Camden is an unincorporated community and census-designated place in Camden County, North Carolina, United States. It is the county seat of Camden County, a consolidated city-county. At the 2020 census, the population was 620.

Camden is located on the eastern banks of the Pasquotank River, across from which lies Elizabeth City.

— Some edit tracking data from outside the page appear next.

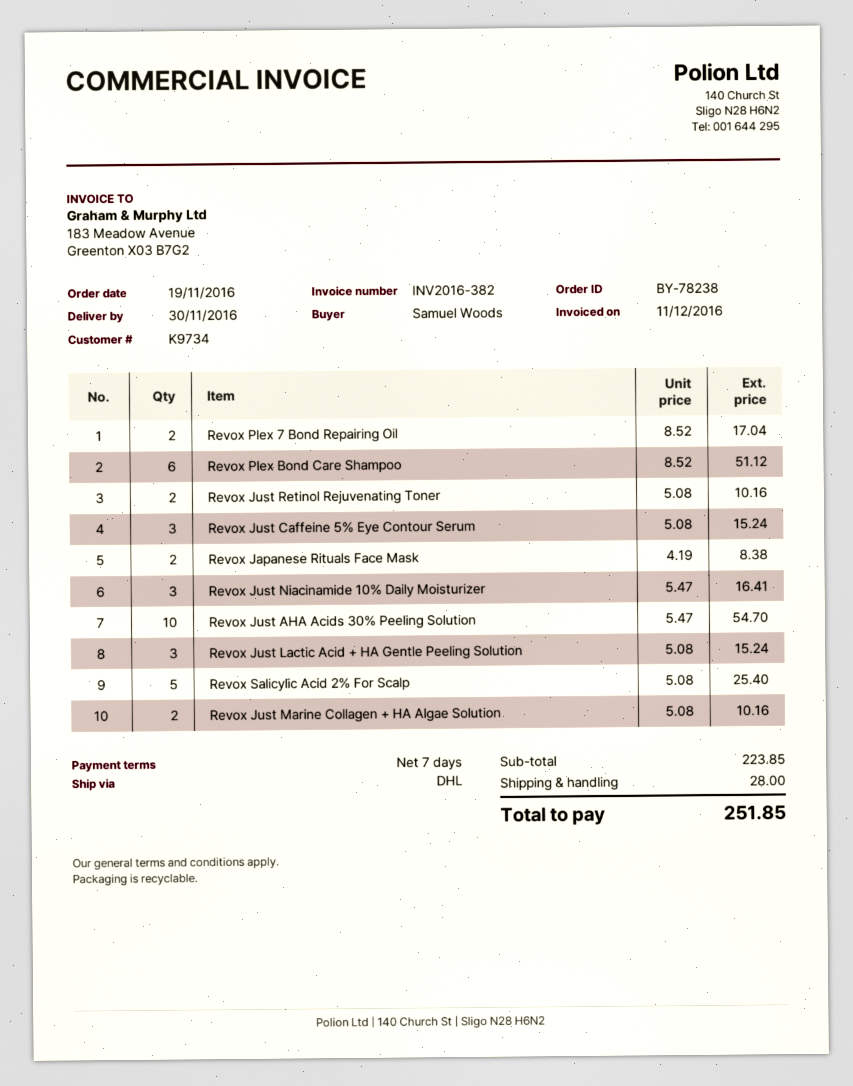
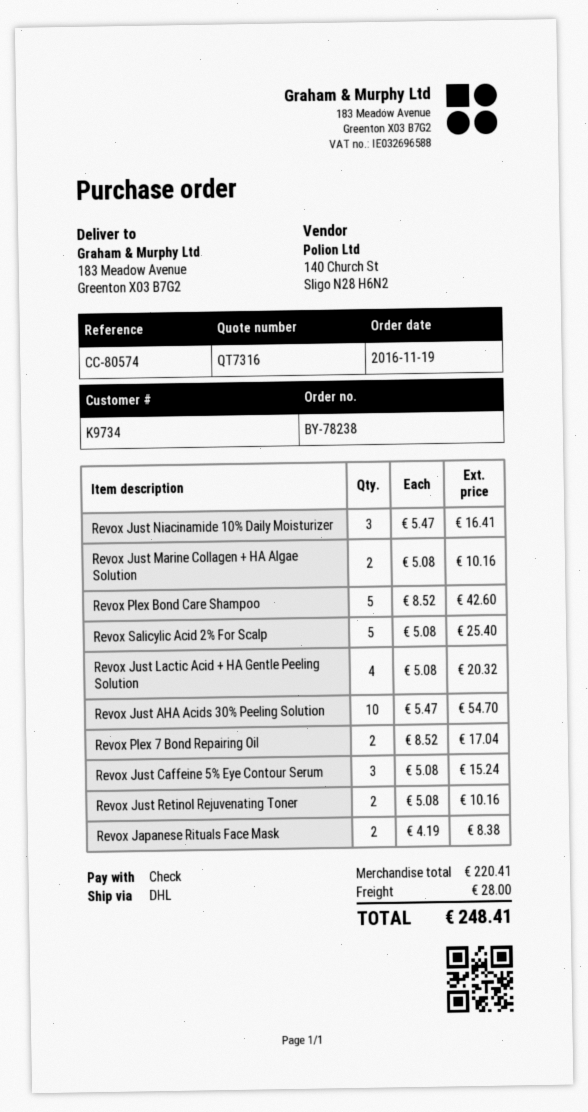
Revox Plex Bond Care Shampoo: 6 x 8.52 = 51.12 -> 5 x 8.52 = 42.60
Revox Just Lactic Acid + HA Gentle Peeling Solution: 3 x 5.08 = 15.24 -> 4 x 5.08 = 20.32
subtotal: 223.85 -> 220.41
total: 251.85 -> 248.41

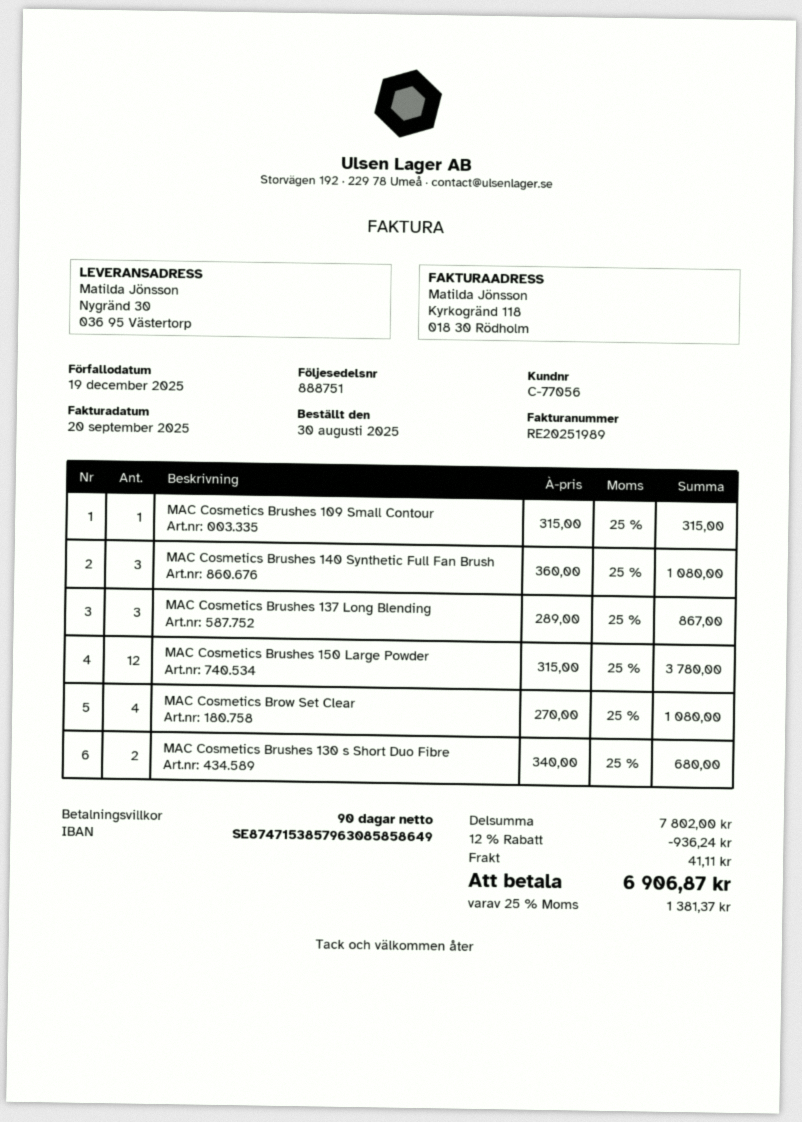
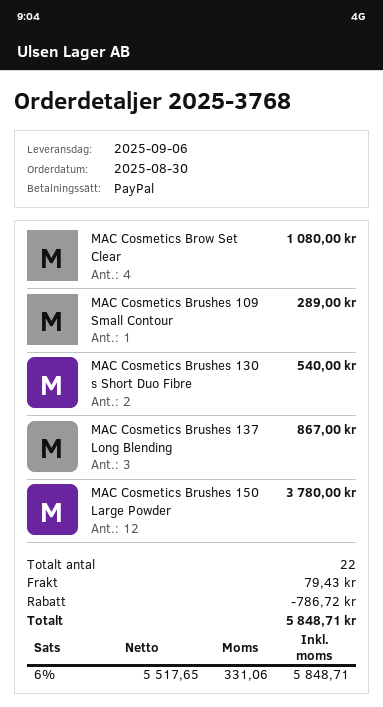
MAC Cosmetics Brushes 109 Small Contour: 1 for 315.00 -> 1 for 289.00
MAC Cosmetics Brushes 140 Synthetic Full Fan Brush: 3 for 1080.00 -> none
MAC Cosmetics Brushes 130 s Short Duo Fibre: 2 for 680.00 -> 2 for 540.00
discount: 936.24 -> 786.72
shipping: 41.11 -> 79.43
tax: 25% = 1381.37 -> 6% = 331.06
total: 6906.87 -> 5848.71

It currently has two traffic lights, and is centered at the intersection of U.S. Highway 158 and North Carolina Highway 343. It has five schools: Grandy Primary School, Camden Intermediate School, Camden Middle School, Camden County High, and Camtech Early College High School.

Camden is part of the Elizabeth City, NC Micropolitan Statistical Area.

The Camden County Courthouse, Camden County Jail, Lamb-Ferebee House, and Milford are listed on the National Register of Historic Places.

==Demographics==

Historical population
| Census | Pop. | Note | %± |
| 2020 | 620 |  | — |
U.S. Decennial Census

===2020 census===

Camden racial composition
| Race | Number | Percentage |
|---|---|---|
| White (non-Hispanic) | 484 | 78.06% |
| Black or African American (non-Hispanic) | 72 | 11.61% |
| Native American | 3 | 0.48% |
| Asian | 11 | 1.77% |
| Other/Mixed | 32 | 5.16% |
| Hispanic or Latino | 18 | 2.9% |

As of the 2020 United States census, there were 620 people, 274 households, and 206 families residing in the town.